Para não falar nos anúncios nos prédios residenciais de voluntários que
oferecem ajuda aos vizinhos idosos.
Entretanto,
o grupo de 24 pais e mães, agora em nome da comunidade chinesa do Porto,
prepara-se para doar mais um conjunto de máscaras cirúrgicas, 15 mil, ainda
esta semana.

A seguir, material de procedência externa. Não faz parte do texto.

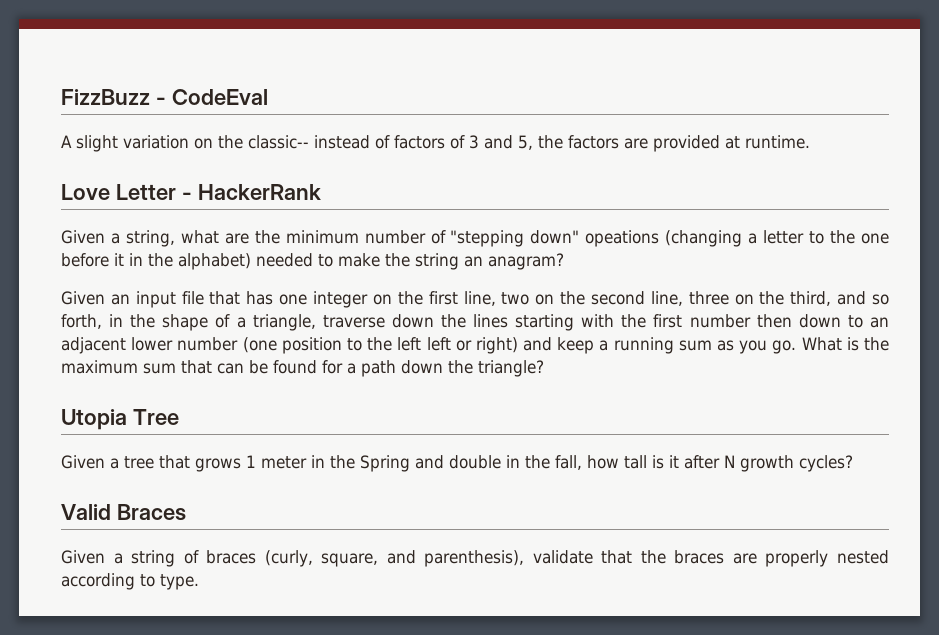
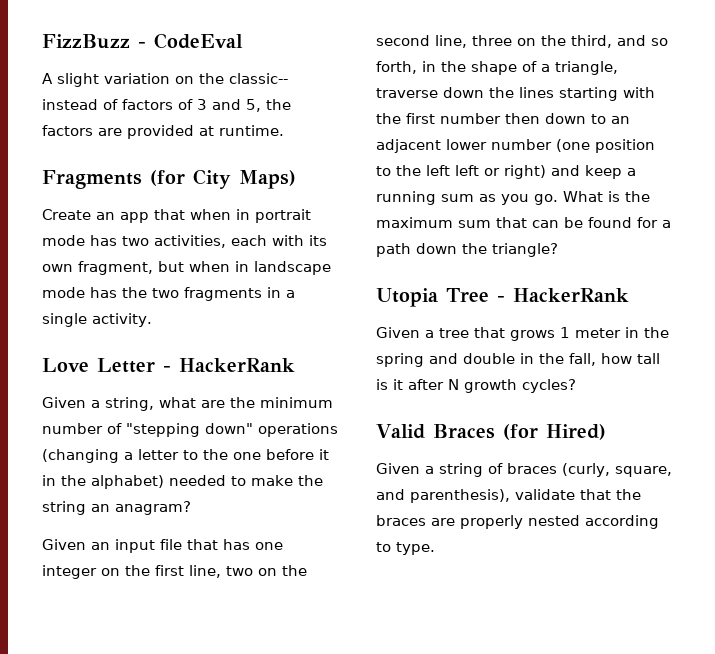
+ Fragments (for City Maps)
+ Create an app that when in portrait mode has two activities, each with its own fragment, but when in landscape mode has the two fragments in a single activity.
- Given a string, what are the minimum number of "stepping down" opeations (changing a letter to the one before it in the alphabet) needed to make the string an anagram?
+ Given a string, what are the minimum number of "stepping down" operations (changing a letter to the one before it in the alphabet) needed to make the string an anagram?
- Utopia Tree
+ Utopia Tree - HackerRank
- Given a tree that grows 1 meter in the Spring and double in the fall, how tall is it after N growth cycles?
+ Given a tree that grows 1 meter in the spring and double in the fall, how tall is it after N growth cycles?
- Valid Braces
+ Valid Braces (for Hired)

Esta não será, contudo, a última acção. “Estamos a tentar ver se
continuamos, se houver máscaras no mercado, e nós soubermos, vamos comprar e
continuar a doar”, assegura Jie.
Jogar majong e ver CCTV
Em
tempo de pandemia, “os chineses estão em casa, a jogar majong e a ver
televisão, canal CCTV 4, em chinês”, diz Y Ping Chow. A professora Ruike Wang
está em casa desde finais de Fevereiro, quando encerraram as escolas destinadas
a ensinar a língua chinesa aos filhos de chineses, em Vila do Conde, antes
mesmo do primeiro caso de coronavírus em Portugal ser confirmado, a 2 de Março.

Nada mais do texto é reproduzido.